DADA2 (and any method that infers exact sequences) will interpret the ambiguous nucleotides that are in most primers as biological variation, which can artefactually multiply the number of features you get out at the end. For normal data, w/o primer sequence, the number of features should change relatively little when chopping off 10 nts.

akknight216 · July 6, 2017, 2:24pm

Thanks for looking into this! The scary thing was that were were using the dada2 filtering- truncating at 250 for the forward and reverse. Our sequence quality drops off before that, but if I cut too much more off the reads won't overlap.

I think we've addressed the QC issue in a different way- I finally figured out how to filter for the presence of a primer sequence first, discard the pair if one is missing a primer, and then use the trimming parameter F(10,250) and R(0,250). That has us down to about 15,000 features, which seems more reasonable. But by the end of that pipeline we only keep ~5% of our original reads. We loose 25% due to lack of primer, and other 70% after dada2 quality filtering.

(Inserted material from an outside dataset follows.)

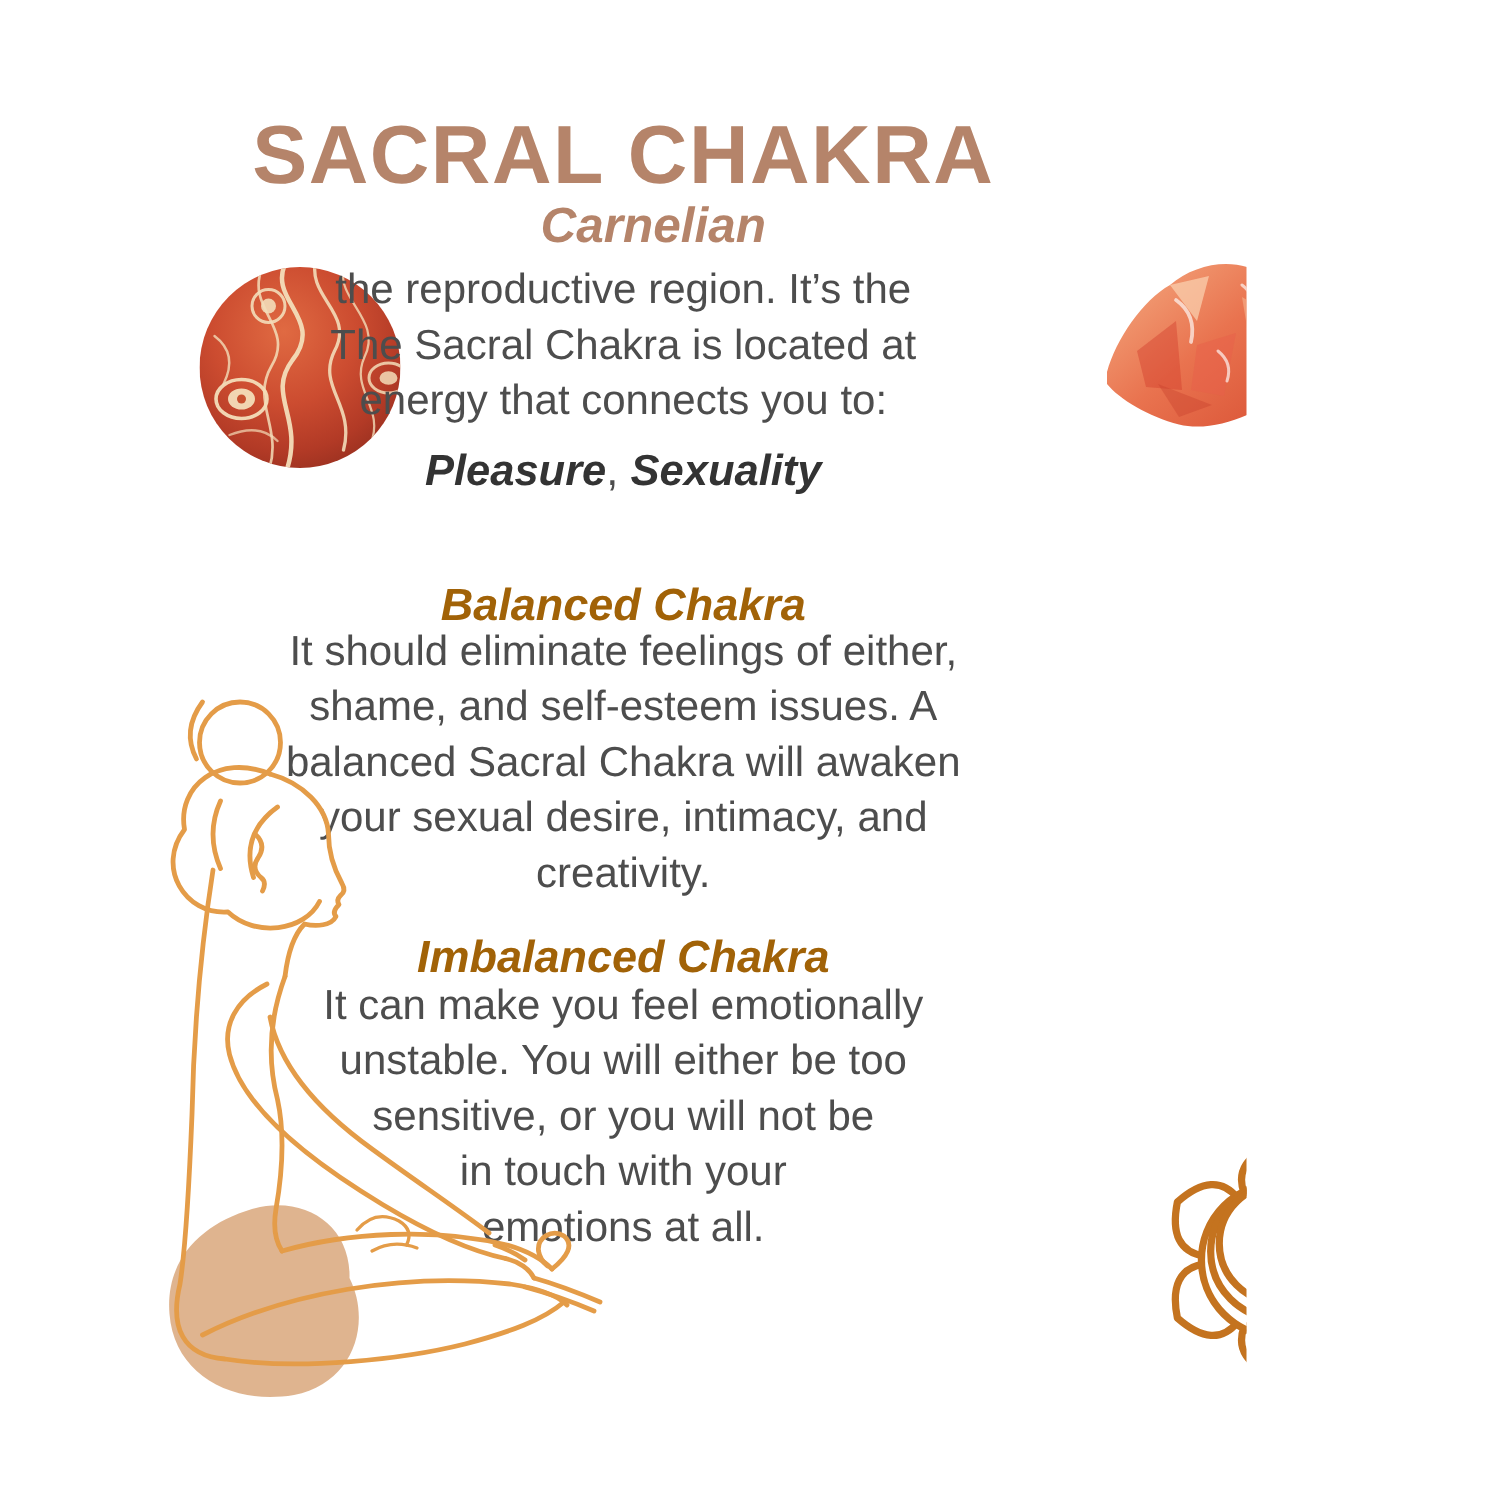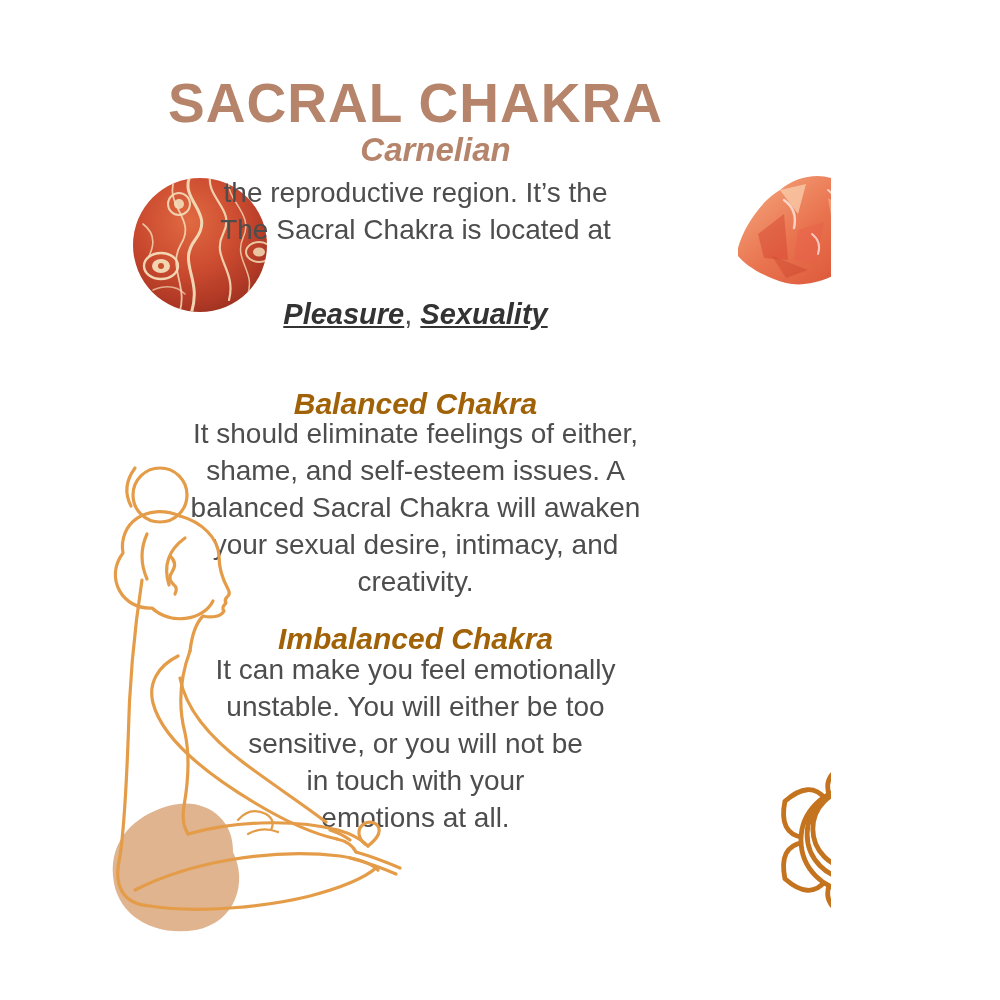"energy that connects you to:" div { html: none -> <div>energy that connects you to:</div> }
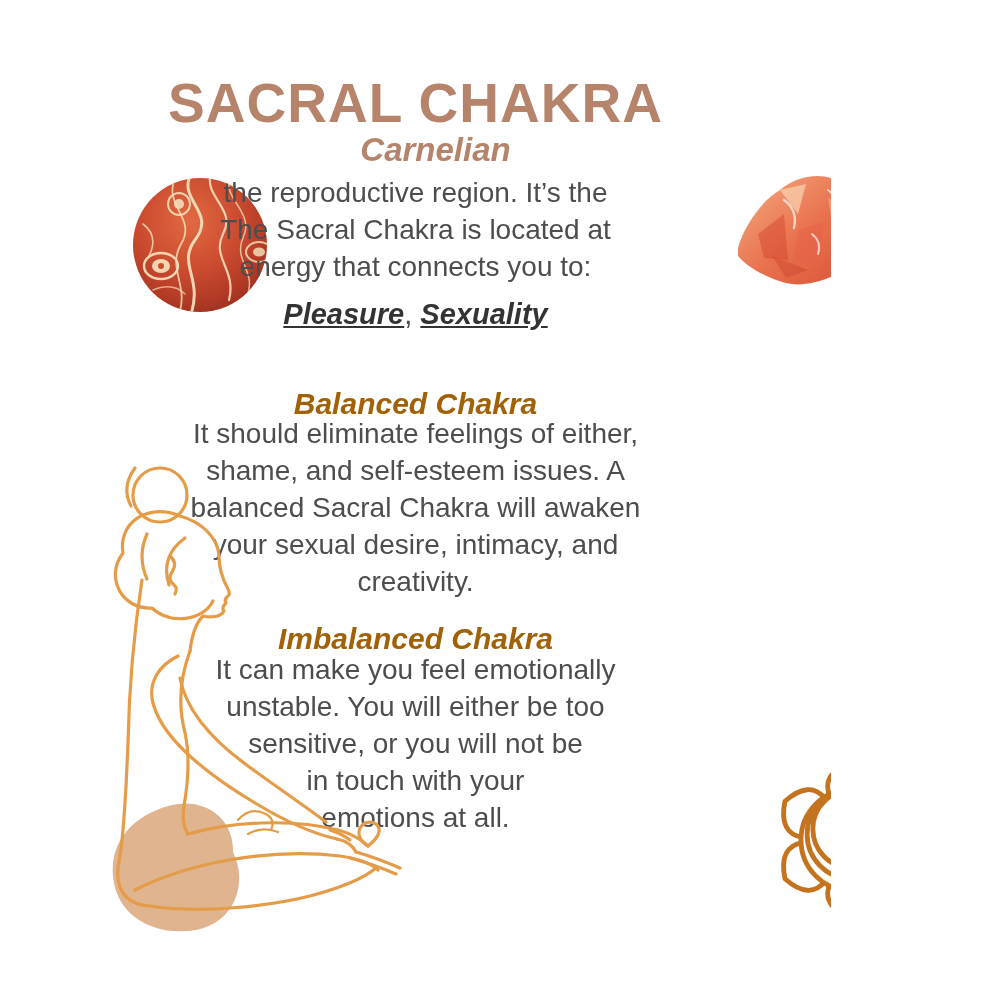"Pleasure" .keywords .bi { text-decoration: underline -> none }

ebolyen · July 6, 2017, 11:22pm

If failure to get your reads to overlap is looking like an issue, you can always "fall back" to single-end.

qiime dada2 denoise-single will accept paired-end data, but it will just use the forward reads so that you can easily try it out and see if it makes a substantial difference.

benjjneb · July 7, 2017, 3:24am

This is a sign of something going wrong: There is a problem if you are losing a large majority of your reads during the dada2 denoising step. My suspicion is that you still have primers on your reads, which interferes with both denoising and chimera detection and can cause way too many reads to be lost, but non-overlap is another possibility.

The easiest way to diagnose your issue would be if you can share the fastq file from one of your samples?

system · August 7, 2017, 9:24am

This topic was automatically closed 31 days after the last reply. New replies are no longer allowed.

jairideout · October 27, 2017, 6:41pm

The latest release of QIIME 2 (2017.10) supports a newer version of MAFFT (7.310), which gracefully handles out-of-memory errors, among other types of errors that can arise while aligning sequences.